┌─ Data for review

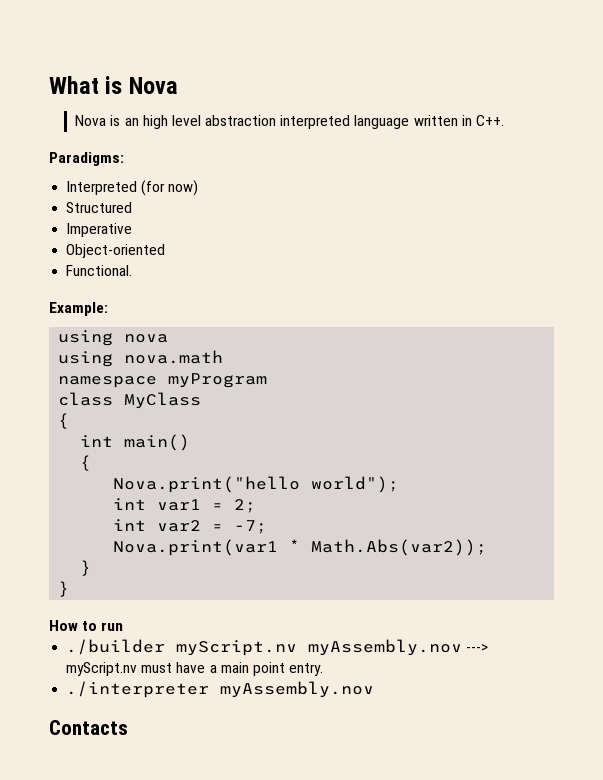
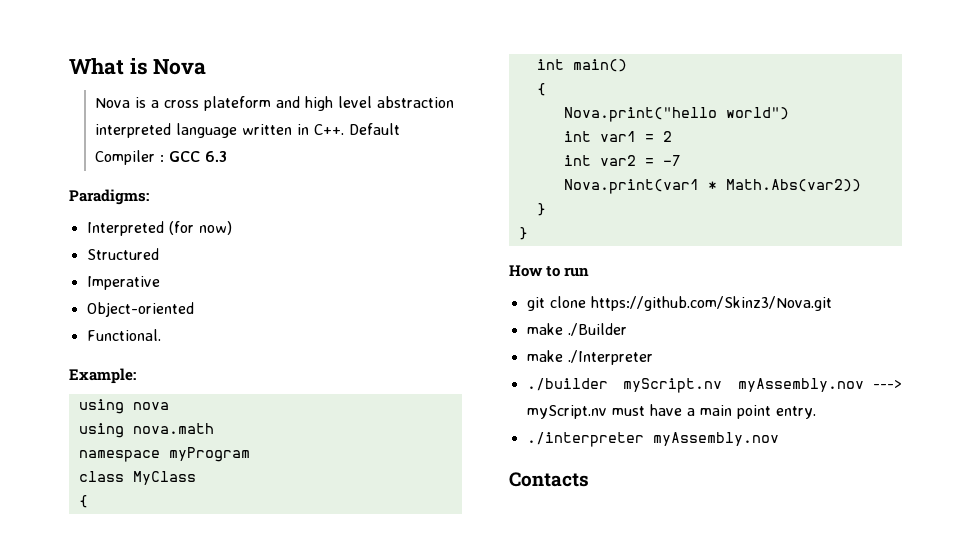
[124,118,139,126] an -> [150,96,300,111] a cross plateform and
(505, 120) none -> [348,123,400,135] [94,150,227,165] Default Compiler : GCC 6.3
[311,476,400,493] world"); -> [725,107,789,120] world")
[234,499,257,513] 2; -> [662,131,672,142] 2
[234,520,268,534] -7; -> [662,155,681,166] -7
[311,539,488,556] Math.Abs(var2)); -> [725,179,861,192] Math.Abs(var2))
(124, 626) none -> [526,296,832,311] [526,323,627,336] [526,350,653,365] // git clone https://github.com/Skinz3/Nova.git // make ./Builder // make ./Interpreter

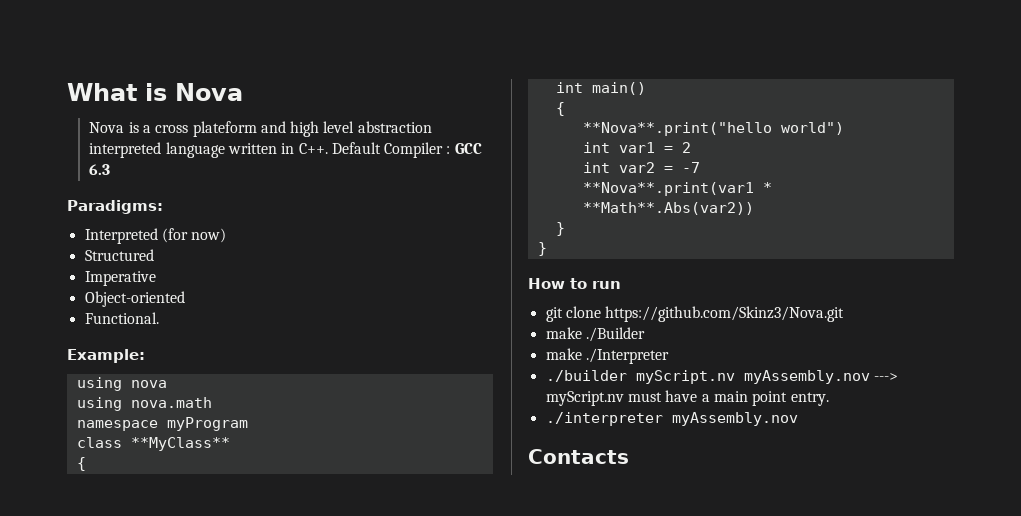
[132,471,196,485] MyClass -> [130,437,230,451] **MyClass**
[563,107,717,122] Nova.print("hello -> [582,122,772,136] **Nova**.print("hello
[563,179,861,194] Nova.print(var1 * Math.Abs(var2)) -> [582,182,772,196] [582,202,754,215] **Nova**.print(var1 * **Math**.Abs(var2))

└─

About this task:
From the first line to the last, repeat the records above exactly, leaving out the pictures.

Output:
[124,118,139,126] an -> [150,96,300,111] a cross plateform and
(505, 120) none -> [348,123,400,135] [94,150,227,165] Default Compiler : GCC 6.3
[311,476,400,493] world"); -> [725,107,789,120] world")
[234,499,257,513] 2; -> [662,131,672,142] 2
[234,520,268,534] -7; -> [662,155,681,166] -7
[311,539,488,556] Math.Abs(var2)); -> [725,179,861,192] Math.Abs(var2))
(124, 626) none -> [526,296,832,311] [526,323,627,336] [526,350,653,365] // git clone https://github.com/Skinz3/Nova.git // make ./Builder // make ./Interpreter

[132,471,196,485] MyClass -> [130,437,230,451] **MyClass**
[563,107,717,122] Nova.print("hello -> [582,122,772,136] **Nova**.print("hello
[563,179,861,194] Nova.print(var1 * Math.Abs(var2)) -> [582,182,772,196] [582,202,754,215] **Nova**.print(var1 * **Math**.Abs(var2))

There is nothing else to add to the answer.